## Exercise
Exactly those lines from the one with "не нудні вони?</span></li>" through the end of the listing below must be returned, and nothing else.

## Raw data
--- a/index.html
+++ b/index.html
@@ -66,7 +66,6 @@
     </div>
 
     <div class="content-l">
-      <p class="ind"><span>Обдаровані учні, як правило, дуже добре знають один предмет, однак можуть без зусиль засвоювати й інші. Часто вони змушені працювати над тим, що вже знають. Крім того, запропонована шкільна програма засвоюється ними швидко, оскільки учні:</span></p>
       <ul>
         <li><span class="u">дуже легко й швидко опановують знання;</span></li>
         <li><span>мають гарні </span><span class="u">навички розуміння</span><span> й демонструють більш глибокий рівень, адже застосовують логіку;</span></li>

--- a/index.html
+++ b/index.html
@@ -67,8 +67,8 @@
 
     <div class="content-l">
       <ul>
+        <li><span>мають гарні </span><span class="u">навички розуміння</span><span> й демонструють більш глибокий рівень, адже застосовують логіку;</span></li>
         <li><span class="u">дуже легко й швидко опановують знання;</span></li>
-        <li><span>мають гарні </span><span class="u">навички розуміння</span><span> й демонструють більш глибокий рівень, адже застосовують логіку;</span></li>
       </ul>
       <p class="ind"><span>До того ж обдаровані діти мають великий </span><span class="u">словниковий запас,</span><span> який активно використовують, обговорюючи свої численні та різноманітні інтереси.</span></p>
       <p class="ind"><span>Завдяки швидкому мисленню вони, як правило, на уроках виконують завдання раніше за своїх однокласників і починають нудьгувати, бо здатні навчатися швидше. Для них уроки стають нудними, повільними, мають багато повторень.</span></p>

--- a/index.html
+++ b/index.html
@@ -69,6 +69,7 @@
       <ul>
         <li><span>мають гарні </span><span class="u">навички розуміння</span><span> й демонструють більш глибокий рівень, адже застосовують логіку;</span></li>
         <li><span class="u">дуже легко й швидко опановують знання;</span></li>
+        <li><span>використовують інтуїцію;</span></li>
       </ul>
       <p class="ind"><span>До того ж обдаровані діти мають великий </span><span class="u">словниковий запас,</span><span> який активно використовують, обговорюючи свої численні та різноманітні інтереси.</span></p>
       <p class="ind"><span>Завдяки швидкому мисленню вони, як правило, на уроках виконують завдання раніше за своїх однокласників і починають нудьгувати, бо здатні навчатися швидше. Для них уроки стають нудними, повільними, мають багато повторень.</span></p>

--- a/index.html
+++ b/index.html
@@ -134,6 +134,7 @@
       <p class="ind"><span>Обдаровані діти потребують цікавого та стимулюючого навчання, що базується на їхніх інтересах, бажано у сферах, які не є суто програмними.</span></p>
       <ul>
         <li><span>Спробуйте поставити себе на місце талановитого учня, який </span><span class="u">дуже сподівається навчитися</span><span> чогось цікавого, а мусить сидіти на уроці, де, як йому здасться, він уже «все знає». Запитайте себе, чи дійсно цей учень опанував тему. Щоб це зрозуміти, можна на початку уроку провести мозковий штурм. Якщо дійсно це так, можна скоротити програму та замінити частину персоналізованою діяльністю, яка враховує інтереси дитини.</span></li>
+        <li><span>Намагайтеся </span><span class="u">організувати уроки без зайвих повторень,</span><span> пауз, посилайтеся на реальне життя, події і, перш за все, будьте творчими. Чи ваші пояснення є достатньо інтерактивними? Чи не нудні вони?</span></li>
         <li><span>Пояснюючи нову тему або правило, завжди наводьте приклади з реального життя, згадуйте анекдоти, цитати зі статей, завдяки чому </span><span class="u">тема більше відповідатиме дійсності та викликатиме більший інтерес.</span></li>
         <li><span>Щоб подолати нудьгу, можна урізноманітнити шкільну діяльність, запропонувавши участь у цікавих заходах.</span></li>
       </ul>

## Expected output
+        <li><span>Намагайтеся </span><span class="u">організувати уроки без зайвих повторень,</span><span> пауз, посилайтеся на реальне життя, події і, перш за все, будьте творчими. Чи ваші пояснення є достатньо інтерактивними? Чи не нудні вони?</span></li>
         <li><span>Пояснюючи нову тему або правило, завжди наводьте приклади з реального життя, згадуйте анекдоти, цитати зі статей, завдяки чому </span><span class="u">тема більше відповідатиме дійсності та викликатиме більший інтерес.</span></li>
         <li><span>Щоб подолати нудьгу, можна урізноманітнити шкільну діяльність, запропонувавши участь у цікавих заходах.</span></li>
       </ul>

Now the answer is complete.